Sullo sfondo resta aperto il terzo fronte del conflitto siriano, nella parte est del Paese lungo le rive del fiume Eufrate tra Al-Mayadin e Al-Bukamal. Qui ISIS è ancora una minaccia viva, come dimostrano i ripetuti attacchi effettuati dagli uomini del Califfo Abu Bakr Al Baghdadi negli ultimi mesi contro soldati di Assad ma anche contro le milizie arabo-curde sostenute dagli USA.

 

Il futuro della Siria

Con i colloqui di Ginevra ormai relegati in secondo piano dalle trattative di Astana e Sochi coordinate dalla Russia, sono le armi a dettare legge in Siria anche nelle zone di de-escalation come dimostra quanto sta avvenendo a Idlib e attorno a Damasco.

Da un lato è evidente che l’opposizione armata continui a ricevere supporto logistico e finanziamenti tanto dagli Stati Uniti quanto soprattutto dalla Turchia e da diversi Paesi del Golfo.
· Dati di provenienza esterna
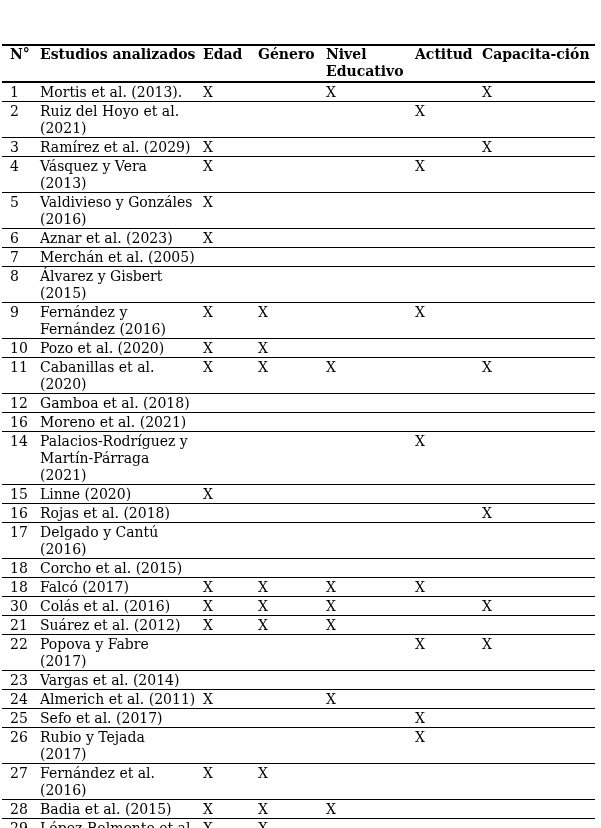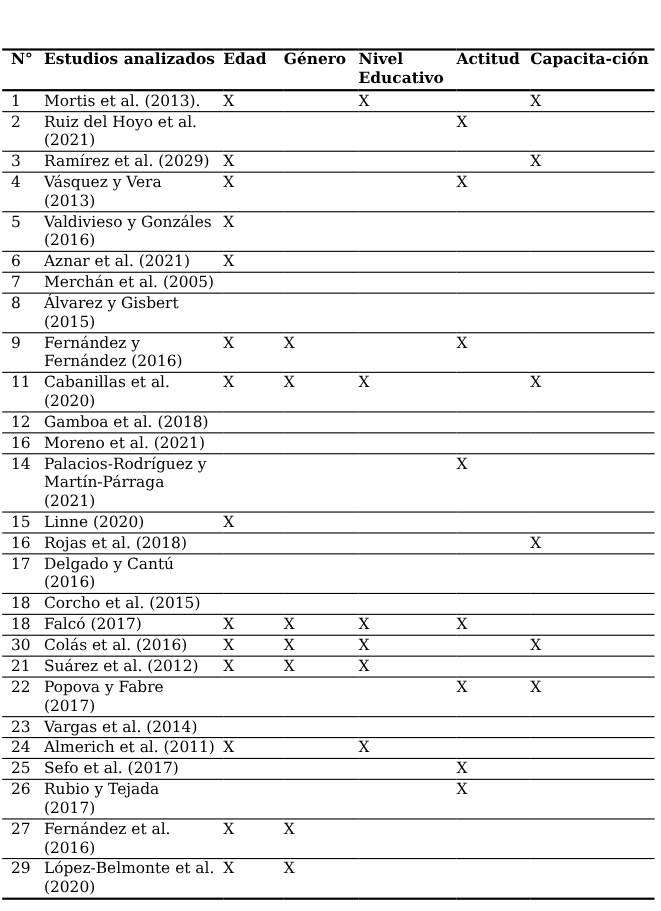--- a/index.html
+++ b/index.html
@@ -125,21 +125,21 @@
     <td class="study">Valdivieso y Gonzáles
 (2016)</td>
     <td class="mark">X</td>
     <td class="mark"></td>
     <td class="mark"></td>
     <td class="mark"></td>
     <td class="mark"></td>
   </tr>
         <tr>
     <td class="num">6</td>
-    <td class="study">Aznar et al. (2021)</td>
+    <td class="study">Aznar et al. (2023)</td>
     <td class="mark">X</td>
     <td class="mark"></td>
     <td class="mark"></td>
     <td class="mark"></td>
     <td class="mark"></td>
   </tr>
         <tr>
     <td class="num">7</td>
     <td class="study">Merchán et al. (2005)</td>
     <td class="mark"></td>
@@ -159,20 +159,29 @@
     <td class="mark"></td>
   </tr>
         <tr>
     <td class="num">9</td>
     <td class="study">Fernández y
 Fernández (2016)</td>
     <td class="mark">X</td>
     <td class="mark">X</td>
     <td class="mark"></td>
     <td class="mark">X</td>
+    <td class="mark"></td>
+  </tr>
+        <tr>
+    <td class="num">10</td>
+    <td class="study">Pozo et al. (2020)</td>
+    <td class="mark">X</td>
+    <td class="mark">X</td>
+    <td class="mark"></td>
+    <td class="mark"></td>
     <td class="mark"></td>
   </tr>
         <tr>
     <td class="num">11</td>
     <td class="study">Cabanillas et al.
 (2020)</td>
     <td class="mark">X</td>
     <td class="mark">X</td>
     <td class="mark">X</td>
     <td class="mark"></td>
@@ -318,20 +327,29 @@
     <td class="mark">X</td>
     <td class="mark"></td>
   </tr>
         <tr>
     <td class="num">27</td>
     <td class="study">Fernández et al.
 (2016)</td>
     <td class="mark">X</td>
     <td class="mark">X</td>
     <td class="mark"></td>
+    <td class="mark"></td>
+    <td class="mark"></td>
+  </tr>
+        <tr>
+    <td class="num">28</td>
+    <td class="study">Badia et al. (2015)</td>
+    <td class="mark">X</td>
+    <td class="mark">X</td>
+    <td class="mark">X</td>
     <td class="mark"></td>
     <td class="mark"></td>
   </tr>
         <tr class="last">
     <td class="num">29</td>
     <td class="study">López-Belmonte et al.
 (2020)</td>
     <td class="mark">X</td>
     <td class="mark">X</td>
     <td class="mark"></td>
Dall’altro, nonostante gli importanti passi in avanti fatti negli ultimi due anni grazie all’intervento della Russia, Assad non può dirsi per nulla padrone del proprio destino. Molte delle vittorie conseguite sul campo sono dovute al sostegno garantito all’esercito siriano dai libanesi di Hezbollah, dalle unità scelte iraniane e da altre milizie sciite addestrate e controllate da Teheran.

Lo scenario che si prospetta è pertanto quello di cui parlava già anni fa l’ex inviato della Lega Araba e delle Nazioni Unite Lakhdar Brahimi, ovvero la «somalizzazione» della Siria. Al pari di Mogadiscio, finita la guerra civile anche Damasco potrebbe avere un governo riconosciuto a livello internazionale e una propria rappresentanza permanente presso l’ONU. Ma, al pari del governo somalo, finirà per non governare i territori che formalmente ha sotto il suo controllo.